* _WORK INSTRUCTIONS_:
The response must consist of the lines from the one holding "total: 991.05 -> 1343.80" through the final line of the entries, given again exactly and without any pictures.

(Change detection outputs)
━━━━━━━━━━
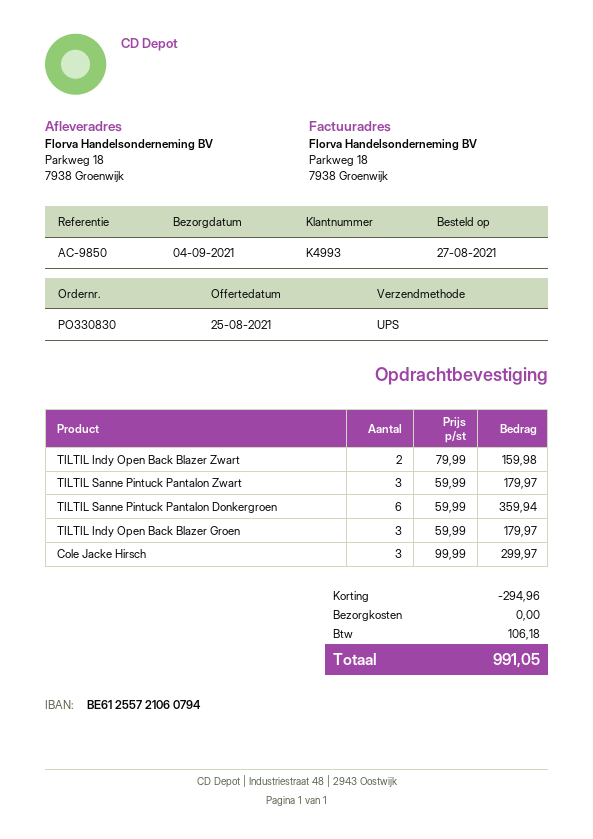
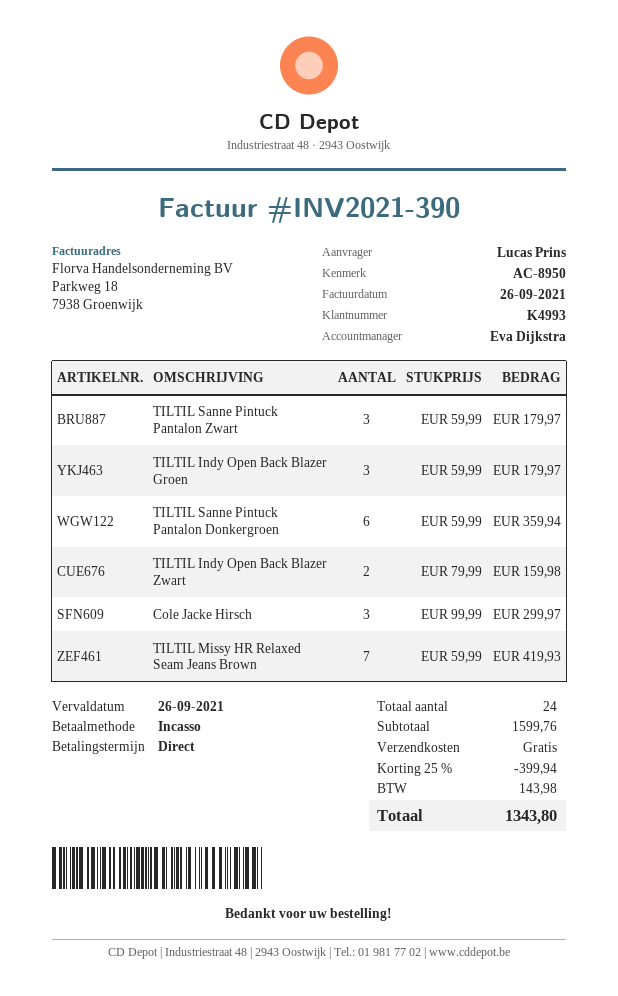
reference: AC-9850 -> AC-8950
TILTIL Missy HR Relaxed Seam Jeans Brown: none -> 7 x 59.99 = 419.93
discount: 294.96 -> 399.94
tax: 106.18 -> 143.98
total: 991.05 -> 1343.80

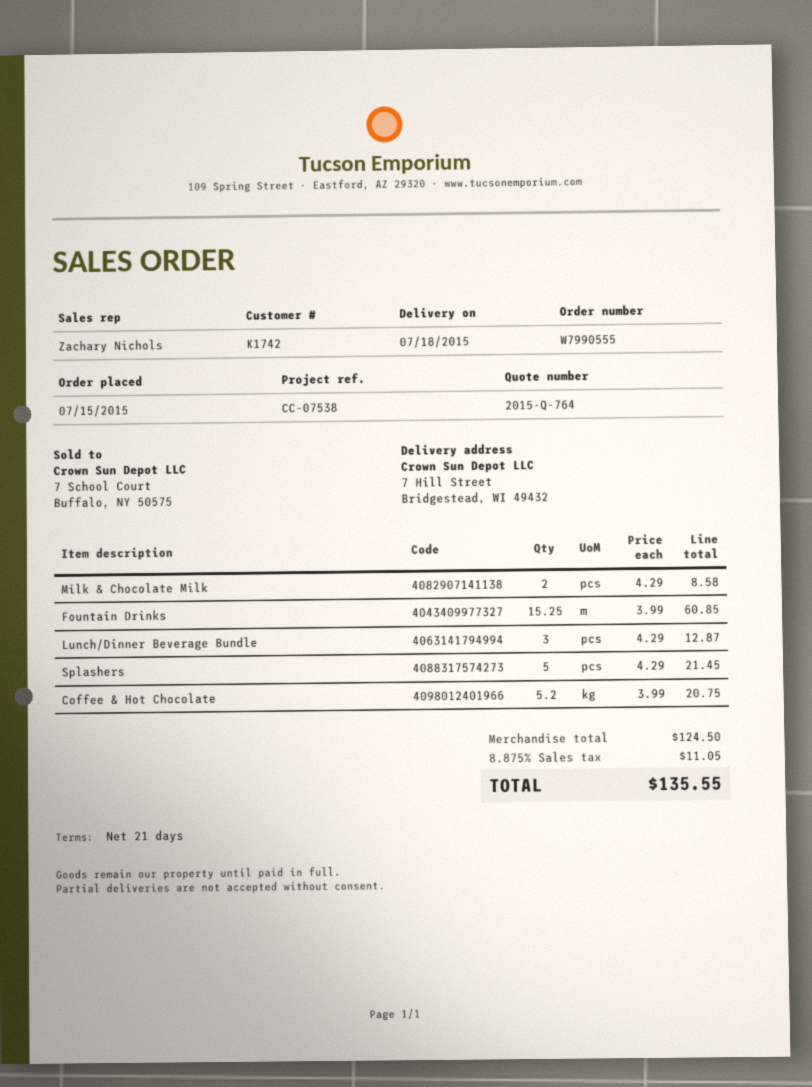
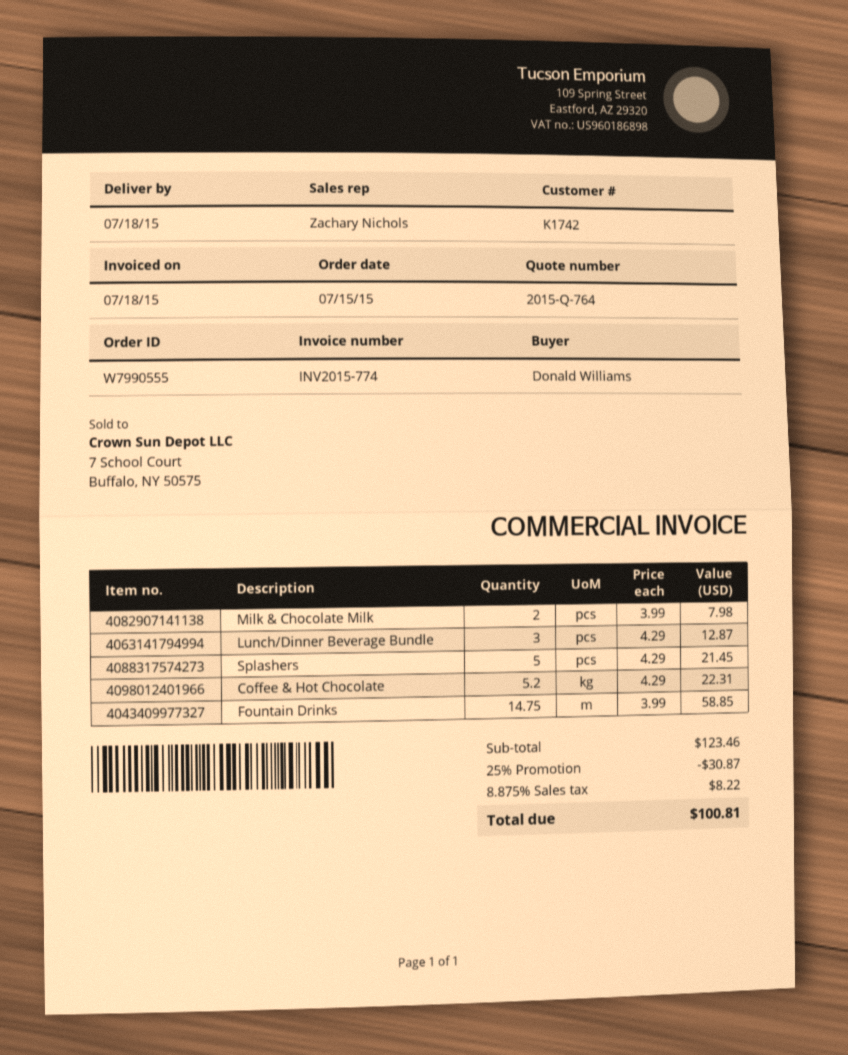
Milk & Chocolate Milk: 2 x 4.29 = 8.58 -> 2 x 3.99 = 7.98
Fountain Drinks: 15.25 x 3.99 = 60.85 -> 14.75 x 3.99 = 58.85
Coffee & Hot Chocolate: 5.2 x 3.99 = 20.75 -> 5.2 x 4.29 = 22.31
subtotal: 124.50 -> 123.46
discount: none -> 25% = 30.87
tax: 8.875% = 11.05 -> 8.875% = 8.22
total: 135.55 -> 100.81

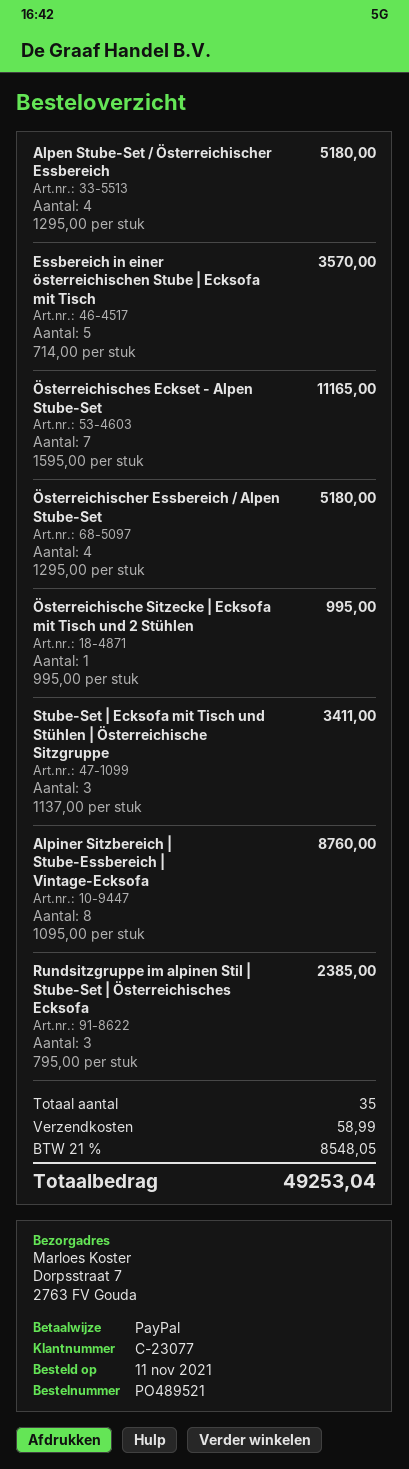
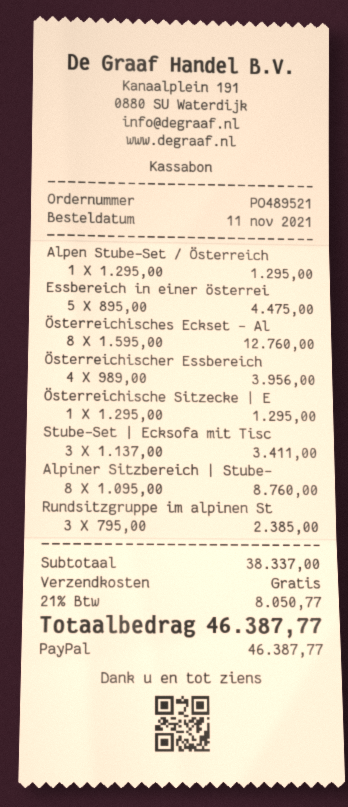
Alpen Stube-Set / Österreichischer Essbereich: 4 x 1295.00 = 5180.00 -> 1 x 1295.00 = 1295.00
Essbereich in einer österreichischen Stube | Ecksofa mit Tisch: 5 x 714.00 = 3570.00 -> 5 x 895.00 = 4475.00
Österreichisches Eckset - Alpen Stube-Set: 7 x 1595.00 = 11165.00 -> 8 x 1595.00 = 12760.00
Österreichischer Essbereich / Alpen Stube-Set: 4 x 1295.00 = 5180.00 -> 4 x 989.00 = 3956.00
Österreichische Sitzecke | Ecksofa mit Tisch und 2 Stühlen: 1 x 995.00 = 995.00 -> 1 x 1295.00 = 1295.00
shipping: 58.99 -> 0.00
tax: 21% = 8548.05 -> 21% = 8050.77
total: 49253.04 -> 46387.77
━━━━━━━━━━
* _RESPONSE_:
total: 991.05 -> 1343.80

Milk & Chocolate Milk: 2 x 4.29 = 8.58 -> 2 x 3.99 = 7.98
Fountain Drinks: 15.25 x 3.99 = 60.85 -> 14.75 x 3.99 = 58.85
Coffee & Hot Chocolate: 5.2 x 3.99 = 20.75 -> 5.2 x 4.29 = 22.31
subtotal: 124.50 -> 123.46
discount: none -> 25% = 30.87
tax: 8.875% = 11.05 -> 8.875% = 8.22
total: 135.55 -> 100.81

Alpen Stube-Set / Österreichischer Essbereich: 4 x 1295.00 = 5180.00 -> 1 x 1295.00 = 1295.00
Essbereich in einer österreichischen Stube | Ecksofa mit Tisch: 5 x 714.00 = 3570.00 -> 5 x 895.00 = 4475.00
Österreichisches Eckset - Alpen Stube-Set: 7 x 1595.00 = 11165.00 -> 8 x 1595.00 = 12760.00
Österreichischer Essbereich / Alpen Stube-Set: 4 x 1295.00 = 5180.00 -> 4 x 989.00 = 3956.00
Österreichische Sitzecke | Ecksofa mit Tisch und 2 Stühlen: 1 x 995.00 = 995.00 -> 1 x 1295.00 = 1295.00
shipping: 58.99 -> 0.00
tax: 21% = 8548.05 -> 21% = 8050.77
total: 49253.04 -> 46387.77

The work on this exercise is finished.